[INSTRUCTIONS FOR THE TASK]:
Begin at the line containing "- Rencanakan liburan dengan MUDAH" and copy exactly through the last line of the listing, skipping every picture.

[RECORDS FOR THE TASK]:
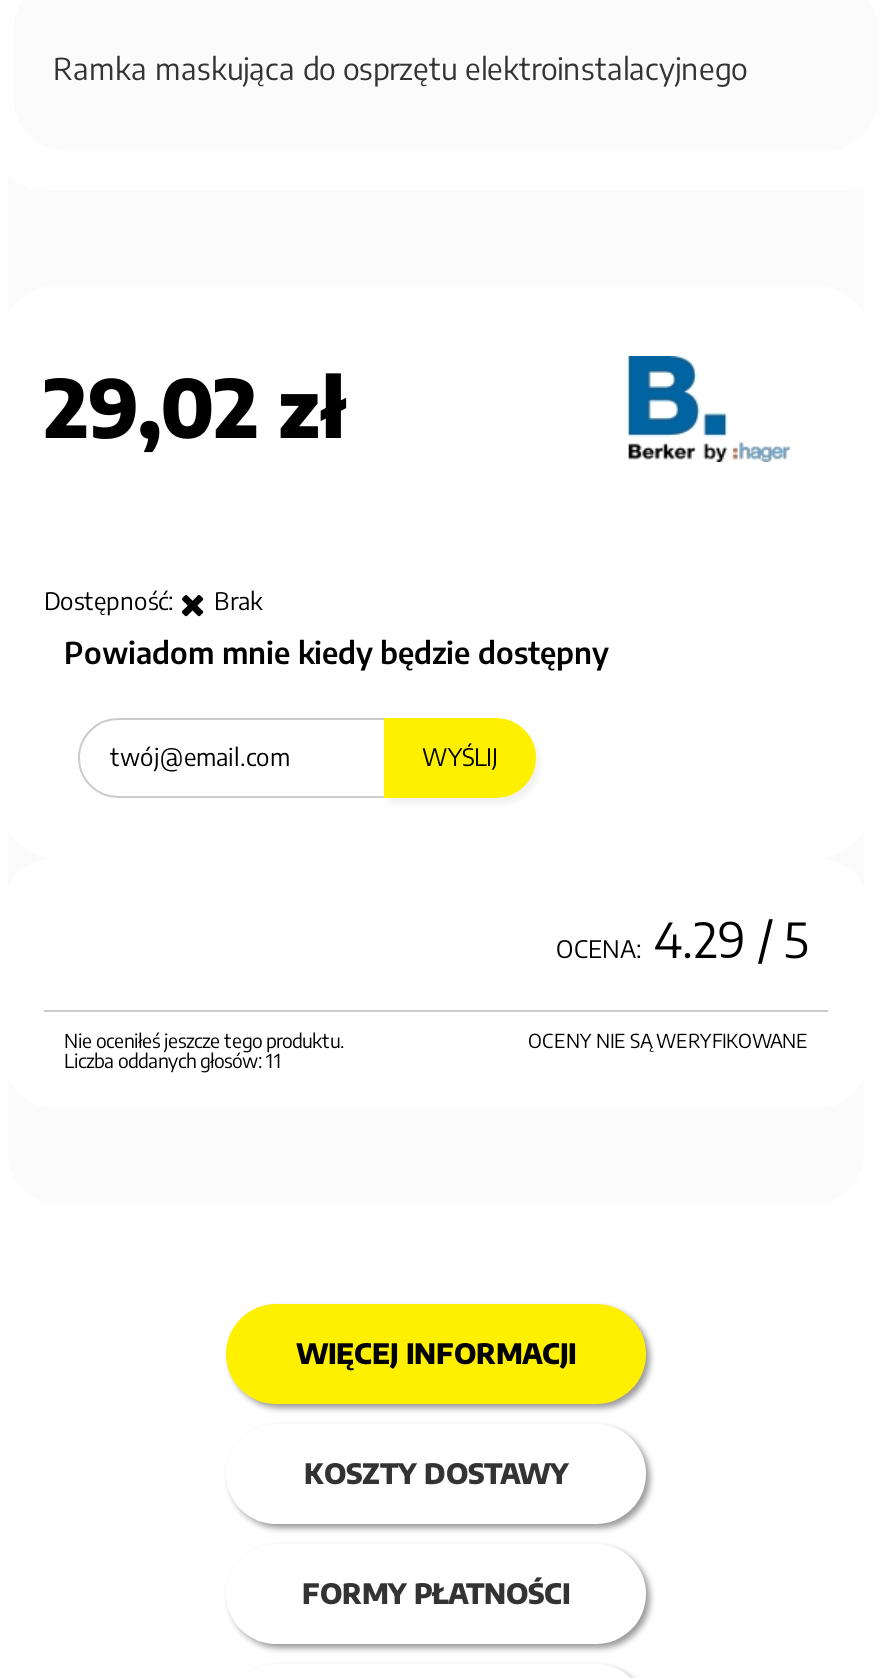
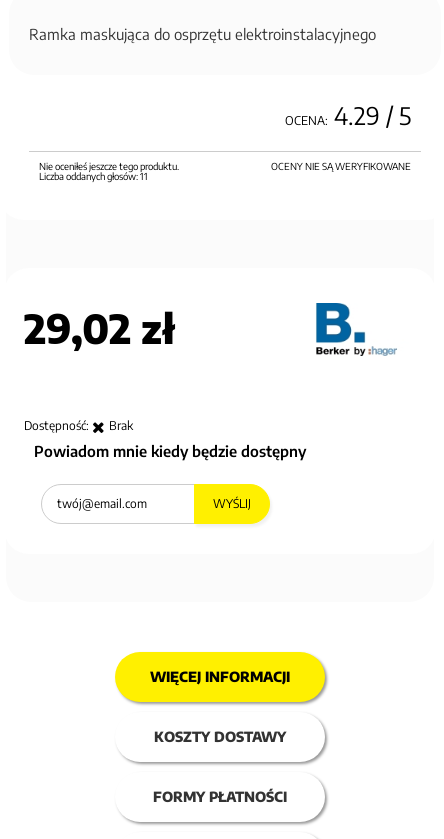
moved down: [image] | 29,02 zł | Dostępność: | Brak | Powiadom mnie kiedy będzie dostępny | WYŚLIJ

moved up: OCENA: 4.29 / 5 | OCENY NIE SĄ WERYFIKOWANE | Nie oceniłeś jeszcze tego produktu. | Liczba oddanych głosów: 11
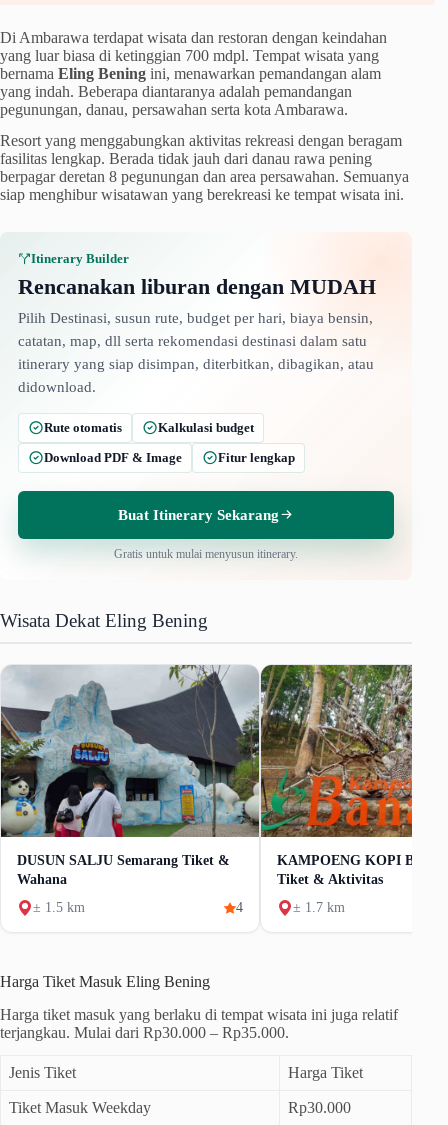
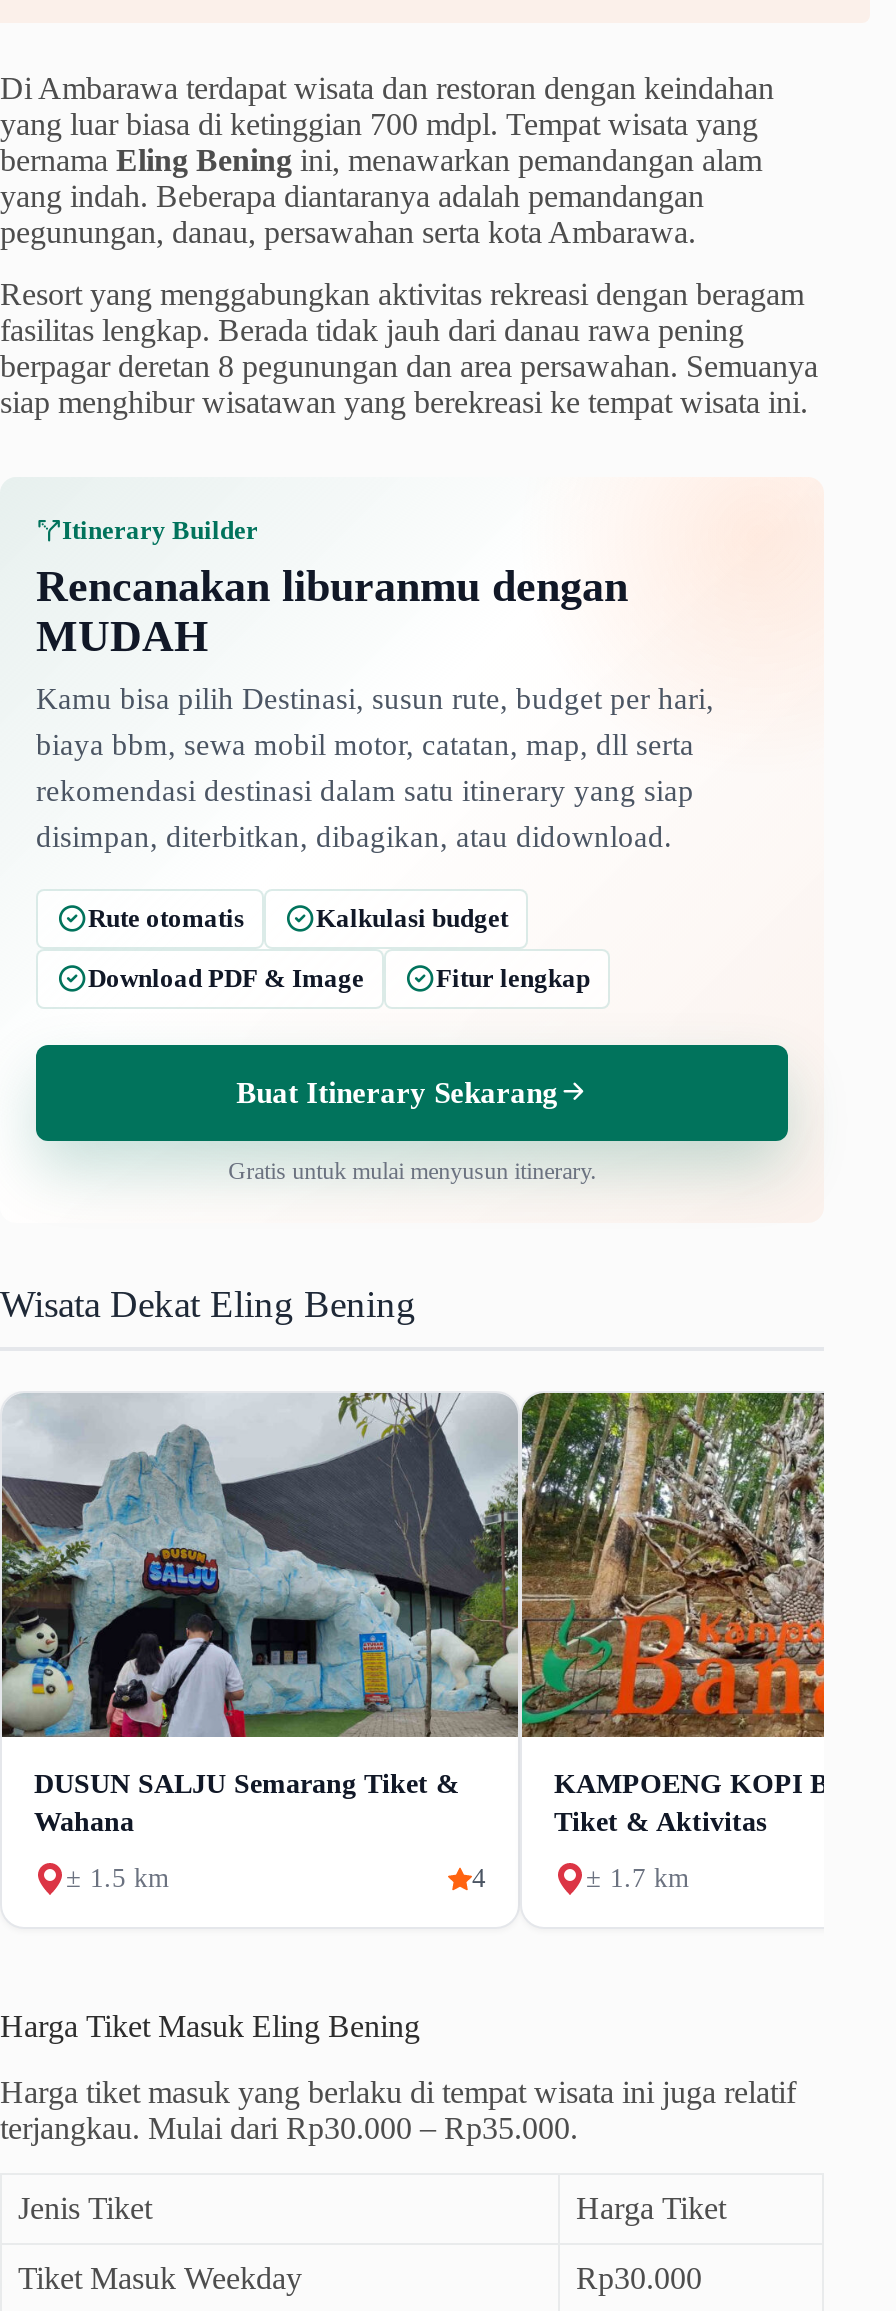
- Rencanakan liburan dengan MUDAH
- Pilih Destinasi, susun rute, budget per hari, biaya bensin,
- catatan, map, dll serta rekomendasi destinasi dalam satu
- itinerary yang siap disimpan, diterbitkan, dibagikan, atau
- didownload.
+ Rencanakan liburanmu dengan
+ MUDAH
+ Kamu bisa pilih Destinasi, susun rute, budget per hari,
+ biaya bbm, sewa mobil motor, catatan, map, dll serta
+ rekomendasi destinasi dalam satu itinerary yang siap
+ disimpan, diterbitkan, dibagikan, atau didownload.
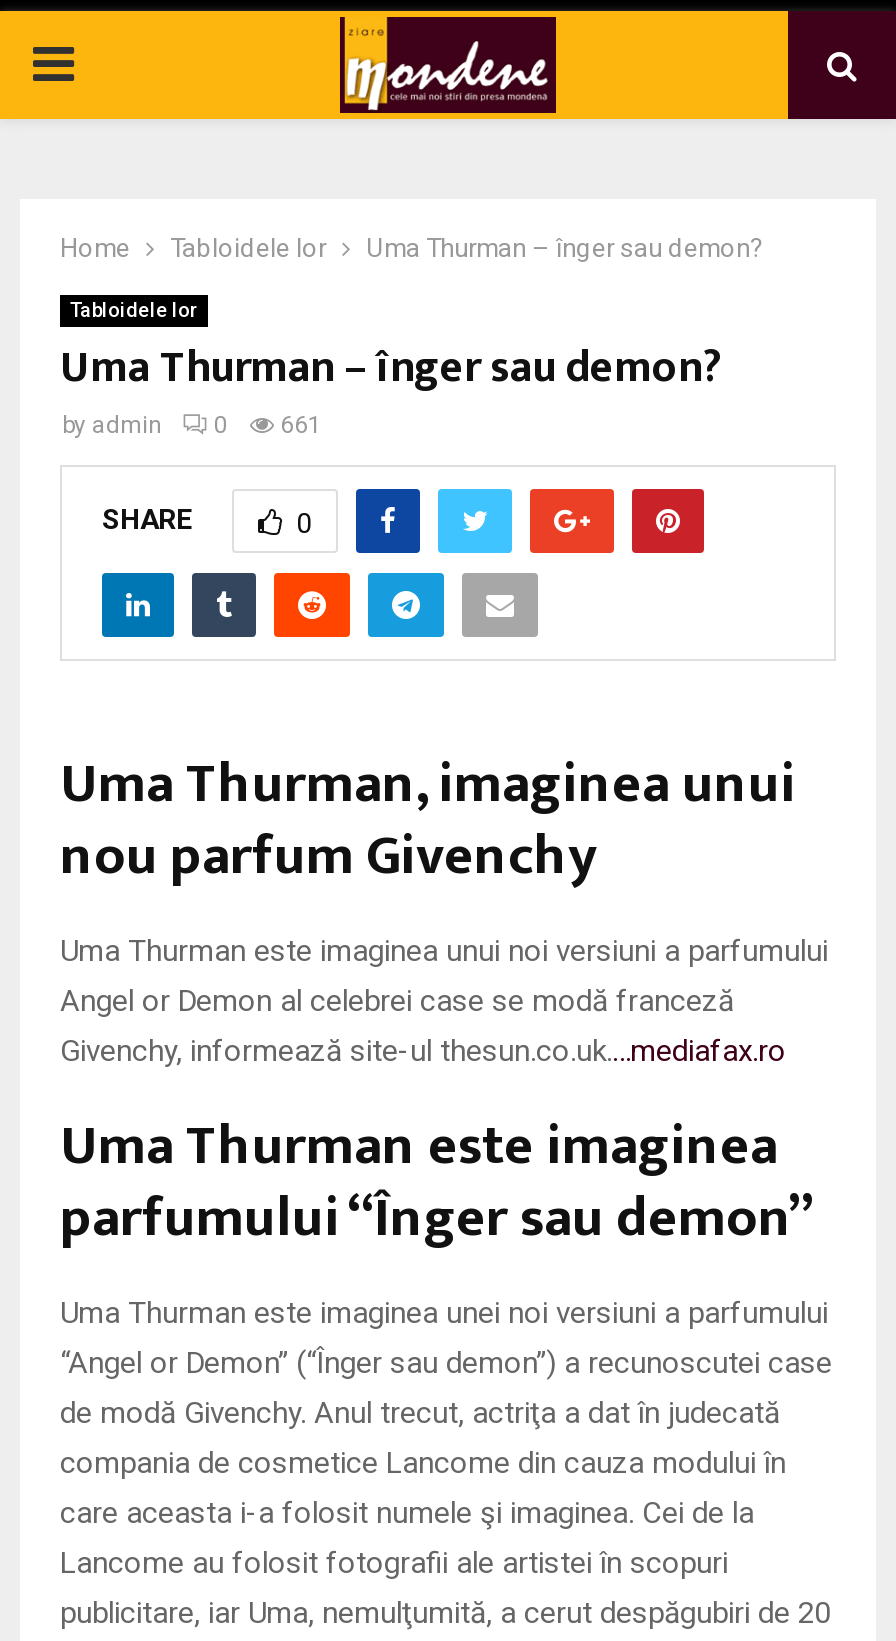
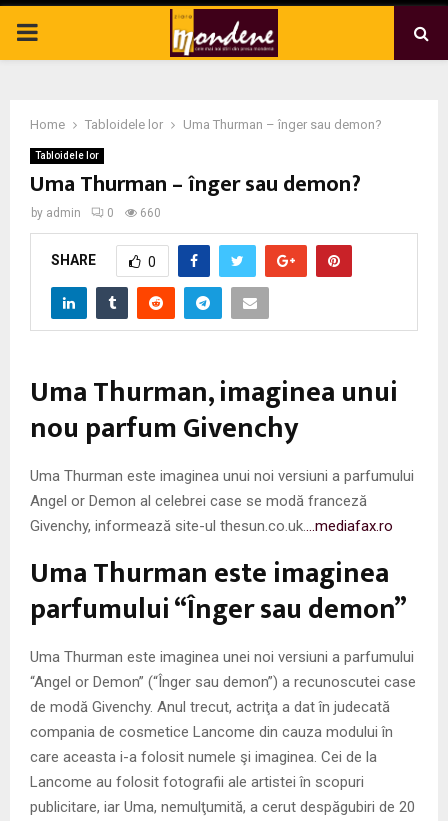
- by admin 0 661
+ by admin 0 660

[RESPONSE]:
- Rencanakan liburan dengan MUDAH
- Pilih Destinasi, susun rute, budget per hari, biaya bensin,
- catatan, map, dll serta rekomendasi destinasi dalam satu
- itinerary yang siap disimpan, diterbitkan, dibagikan, atau
- didownload.
+ Rencanakan liburanmu dengan
+ MUDAH
+ Kamu bisa pilih Destinasi, susun rute, budget per hari,
+ biaya bbm, sewa mobil motor, catatan, map, dll serta
+ rekomendasi destinasi dalam satu itinerary yang siap
+ disimpan, diterbitkan, dibagikan, atau didownload.
- by admin 0 661
+ by admin 0 660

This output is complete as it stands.